The 223rd General Assembly of the Presbyterian Church (U.S.A.) convened Saturday with an opening worship service buoyant with music and prayer and punctuated with calls for community-based acts of social witness.
Befitting its “River City” location, the liturgy, hymns and sermons shared a leitmotif of water: The Gathering Words, Prayer of Invocation and Thanksgiving, Call to Confession, Assurance of Forgiveness and Anthem — “Shall We Gather at the River?” — referenced water’s potential to baptize, wash, destroy, sustain and renew.
A Prayer of Illumination by Annie Dowell of Ladue Chapel Presbyterian Church in Missouri referenced the nearby Mississippi. The Jordan and Euphrates rivers mentioned in the service’s Old Testament Lesson gave the Presbyterian Church (U.S.A.)’s Co-moderators, the Revs. Jan Edmiston and Denise T. Anderson a theme for discussions of PC(USA) support for oppressed peoples in today’s Middle East, the United States and other parts of the world.

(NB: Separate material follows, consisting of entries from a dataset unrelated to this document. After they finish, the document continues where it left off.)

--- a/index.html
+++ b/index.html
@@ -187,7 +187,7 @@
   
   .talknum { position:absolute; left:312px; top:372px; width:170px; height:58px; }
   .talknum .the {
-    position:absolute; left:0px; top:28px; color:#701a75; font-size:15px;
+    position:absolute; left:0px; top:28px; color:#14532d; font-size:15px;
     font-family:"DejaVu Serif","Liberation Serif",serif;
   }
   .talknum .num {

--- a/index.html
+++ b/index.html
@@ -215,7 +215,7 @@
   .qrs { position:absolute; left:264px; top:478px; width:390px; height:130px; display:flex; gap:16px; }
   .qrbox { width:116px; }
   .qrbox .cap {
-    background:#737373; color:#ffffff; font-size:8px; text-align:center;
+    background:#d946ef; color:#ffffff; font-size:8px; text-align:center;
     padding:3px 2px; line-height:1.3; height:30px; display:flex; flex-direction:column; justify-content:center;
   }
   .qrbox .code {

The co-moderators delivered a co-sermon, their last together after two years in that role. A new moderator/co-moderators would be elected later in the day.
“The world feels angrier and meaner than it did two years ago,” Rev. Edmiston said.

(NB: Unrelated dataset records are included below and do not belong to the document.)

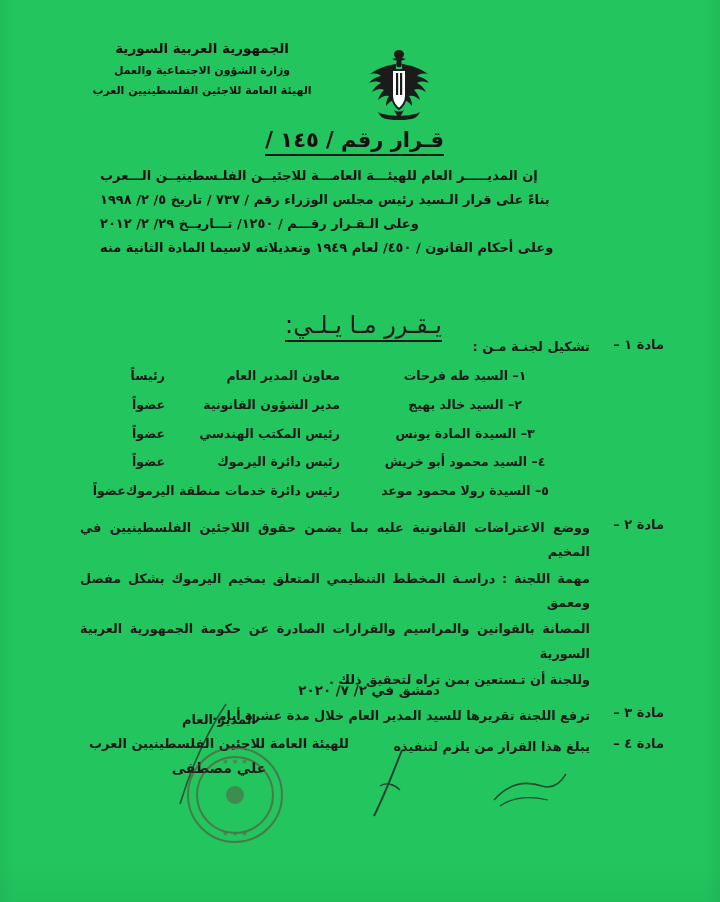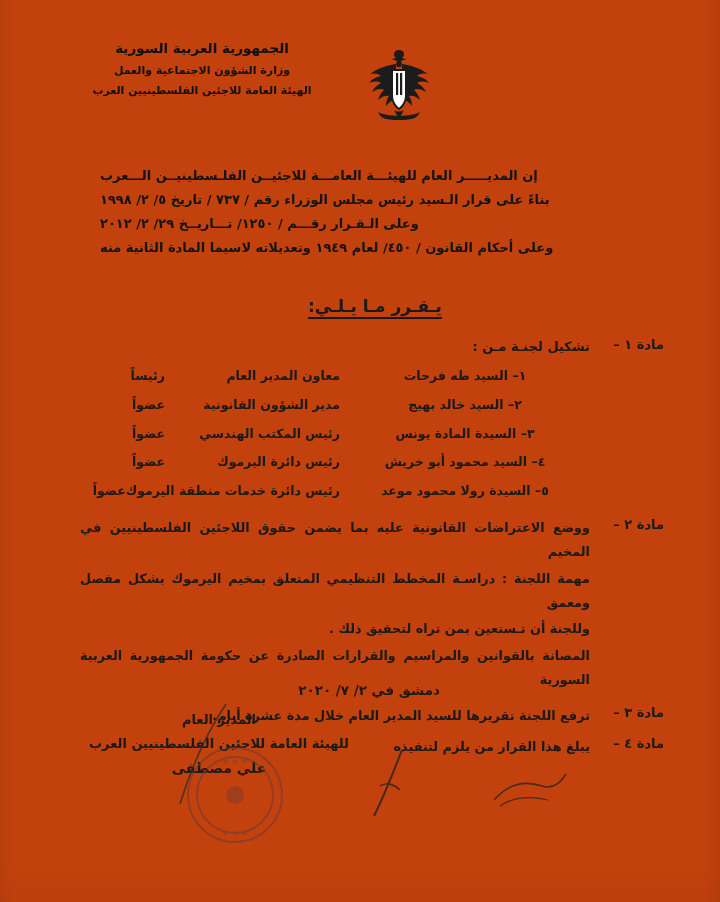--- a/index.html
+++ b/index.html
@@ -18,7 +18,7 @@
   .page {
     position: absolute;
     inset: 0;
-    background: #c2410c;
+    background: #22c55e;
   }
   
   .scan-edge-left {

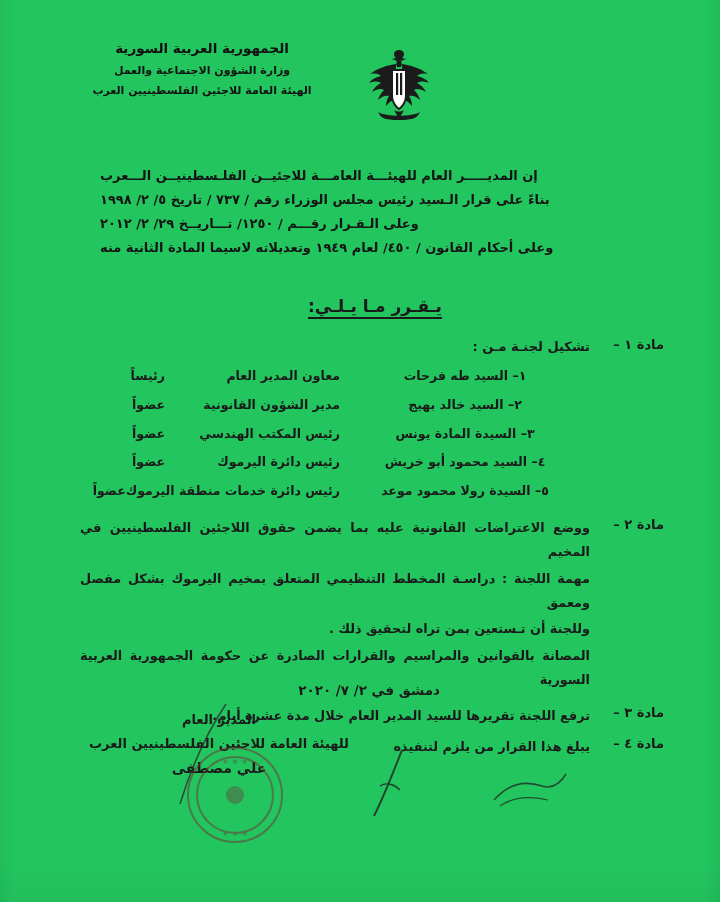--- a/index.html
+++ b/index.html
@@ -283,6 +283,7 @@
   </div>
 
   <div class="doc-title">
+    <span>قـرار رقم / ١٤٥ /</span>
     <span class="underline"></span>
   </div>
 

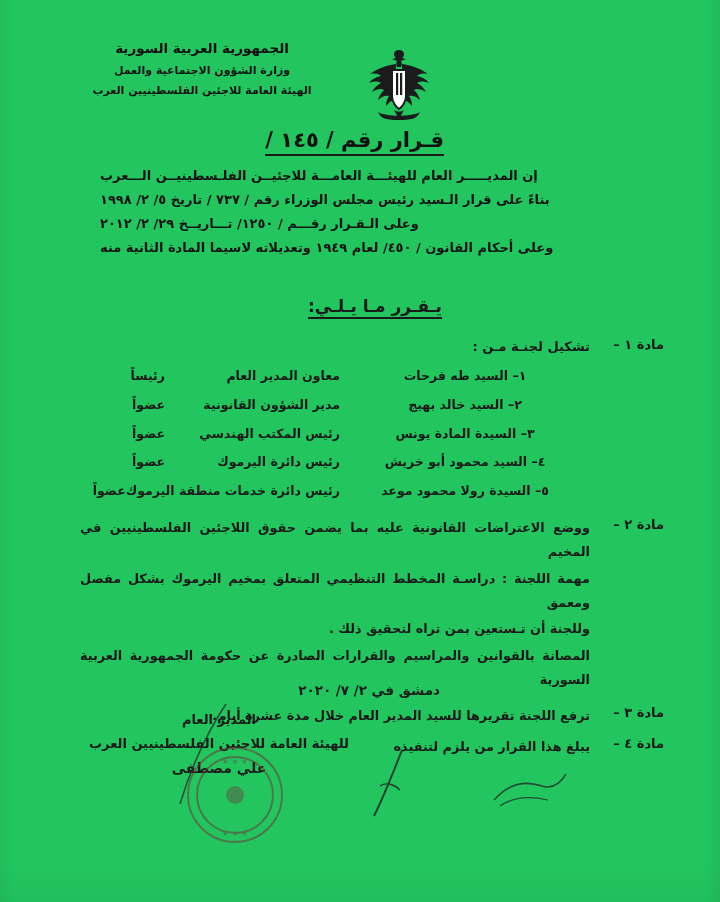--- a/index.html
+++ b/index.html
@@ -103,10 +103,10 @@
 
   .decides {
     position: absolute;
-    top: 296px;
+    top: 311px;
     right: 278px;
-    font-size: 17px;
-    font-weight: bold;
+    font-size: 24px;
+    font-weight: normal;
     letter-spacing: 2.5px;
   }
   .decides .underline {

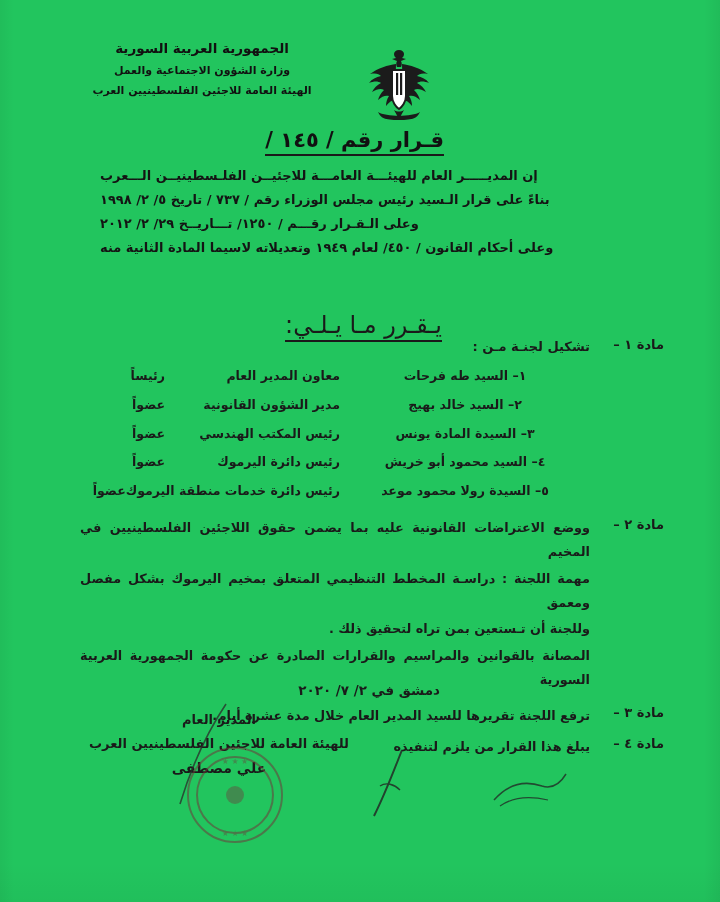--- a/index.html
+++ b/index.html
@@ -361,8 +361,8 @@
       <div class="art-content para-block">
         <div class="para">ووضع الاعتراضات القانونية عليه بما يضمن حقوق اللاجئين الفلسطينيين في المخيم</div>
         <div class="para">مهمة اللجنة : دراسـة المخطط التنظيمي المتعلق بمخيم اليرموك بشكل مفصل ومعمق</div>
+        <div class="para">المصانة بالقوانين والمراسيم والقرارات الصادرة عن حكومة الجمهورية العربية السورية</div>
         <div class="para">وللجنة أن تـستعين بمن تراه لتحقيق ذلك .</div>
-        <div class="para">المصانة بالقوانين والمراسيم والقرارات الصادرة عن حكومة الجمهورية العربية السورية</div>
       </div>
     </div>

“We are sorting ourselves into like-minded groups of people who look just like us,” Rev. Anderson said. “Our nation will only thrive if we embrace all kinds of diversity.”

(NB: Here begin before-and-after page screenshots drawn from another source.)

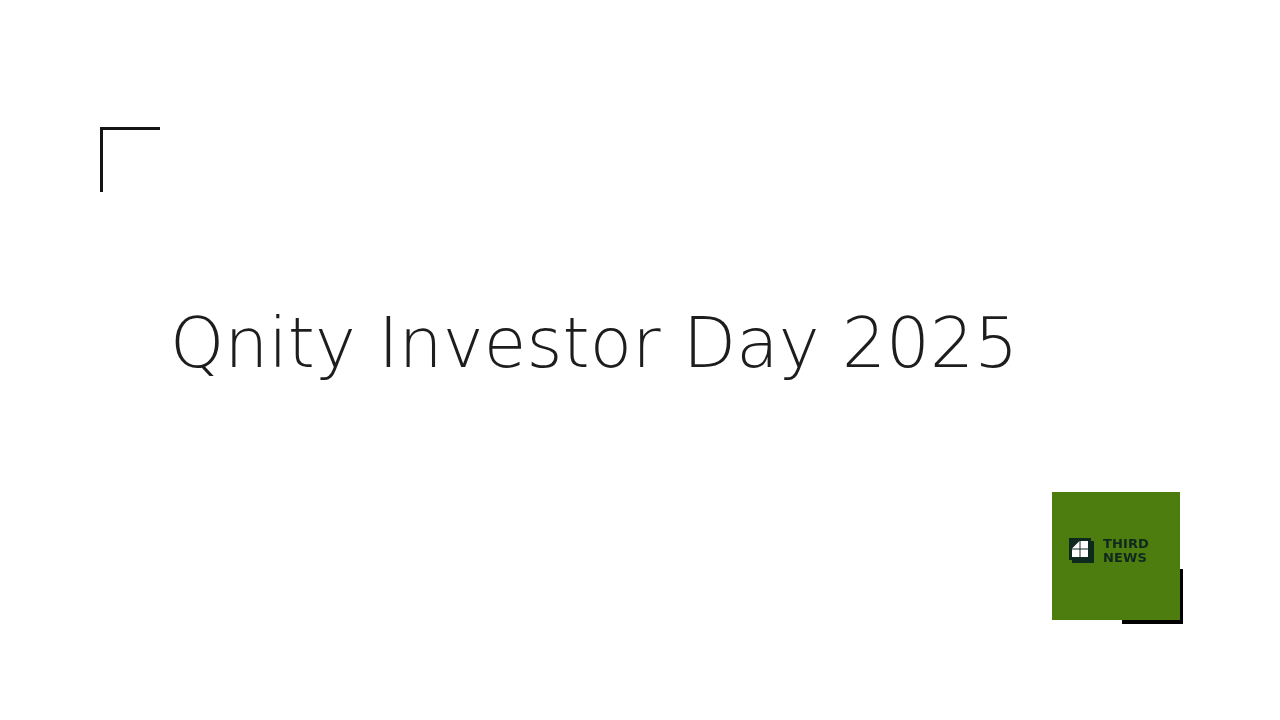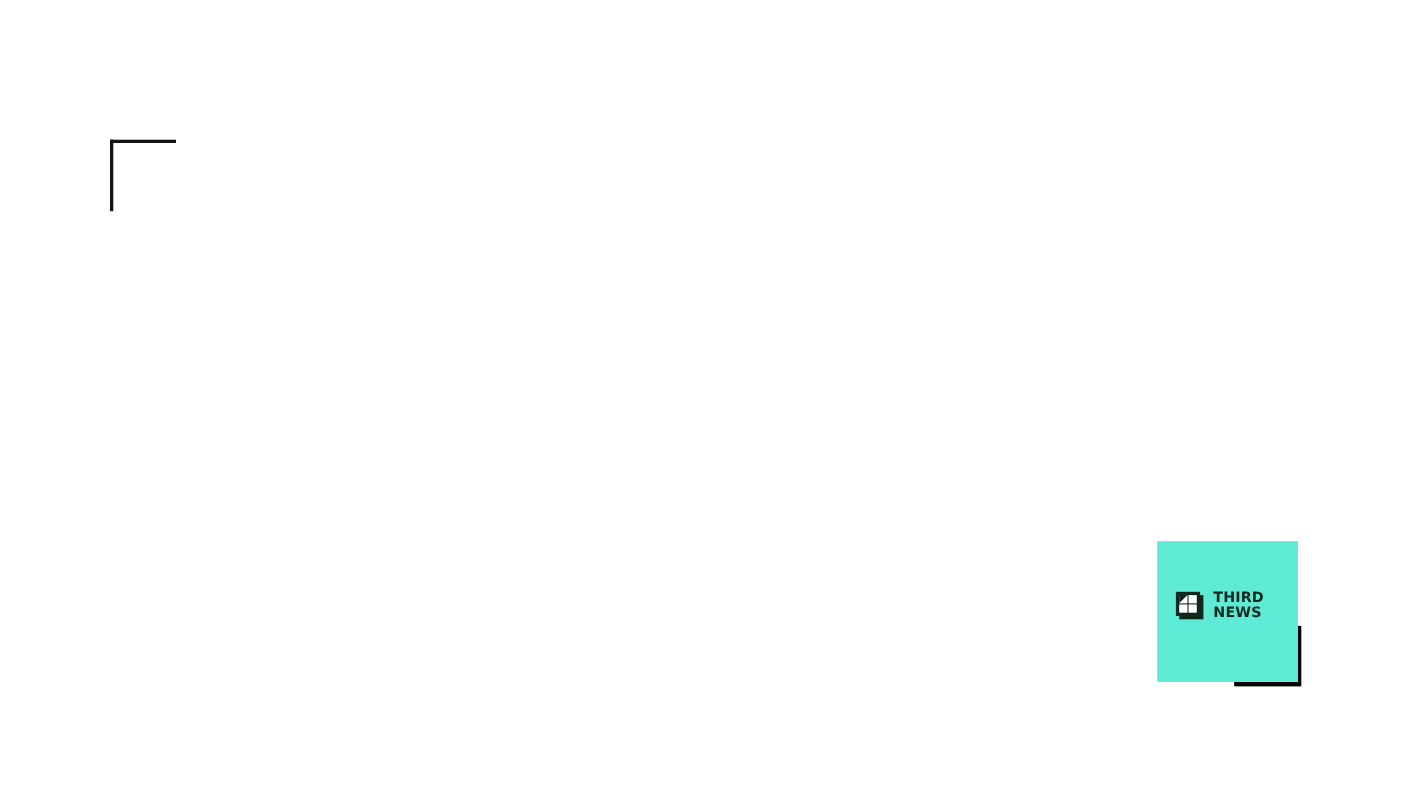--- a/index.html
+++ b/index.html
@@ -108,6 +108,7 @@
 
   <div class="corner-bracket"></div>
 
+  <div class="title">Qnity Investor Day 2025</div>
 
   <div class="brand-badge">
 

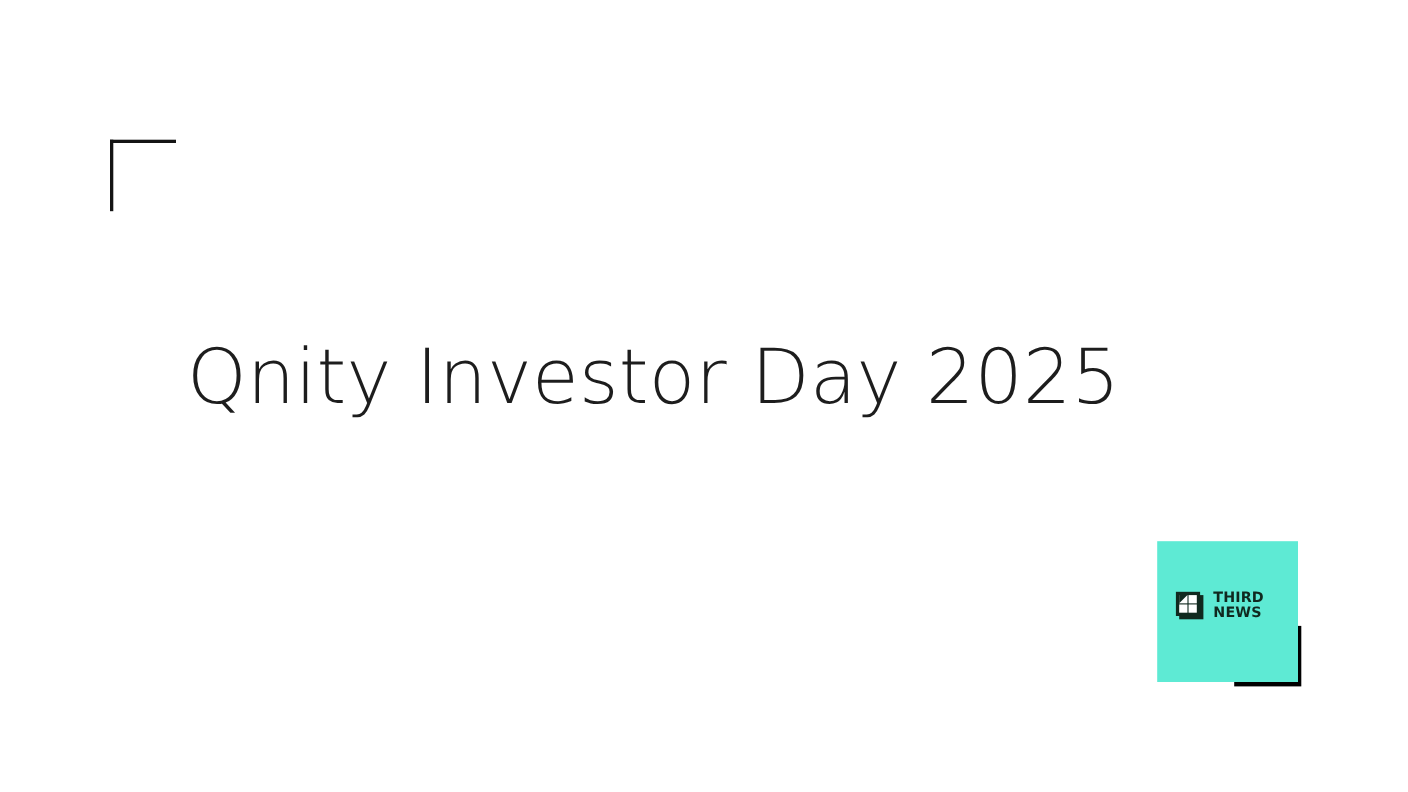--- a/index.html
+++ b/index.html
@@ -70,7 +70,7 @@
     top: 0;
     width: 128px;
     height: 128px;
-    background: #5eead4;
+    background: #4d7c0f;
   }
   .badge-lockup {
     position: absolute;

“God calls on us to be successful by being rich in wisdom, understanding,” Rev. Anderson later said, prompting Edmiston to joke, “So much for the prosperity gospel!”
Just as the co-moderators used a polyphonic sermon style, the service music allowed for a fluid interplay of voices. A performance of “Halleluya! Our God is God” included a stirring call-and-response between worshipers and the Assembly Choir, composed of members of congregations from the Presbytery of Giddings-Lovejoy and directed by Bill Stein of First Presbyterian Church in Kirkwood, Mo.
Stated Clerk the Rev. J. Herbert Nelson, II, led the Lord’s Prayer and an Invitation to Offering, asking Assembly participants to give money for bail relief. The offerings will be delivered during a silent march to the St. Louis City Justice Center.
“As we seek to be bold,” the Nelson said, “following the example of Jesus Christ, to walk by faith and not by sight . . . Today’s offering and the monies we’ve collected will be used to help release captives here in St. Louis, those held in prison without a chance to argue their case because they can’t pay bail.”
The co-moderators returned to the pulpit for a communion service, pouring wine from a jug similar to those used earlier in the service to decant water into the font. During the blessing, Anderson said, “We are drenched and fed and changed.”
The hymn “Come Sing, O Church, in Joy!” ended the service, instructing GA223 with its last line to, “Celebrate the journey now and praise the Lord.”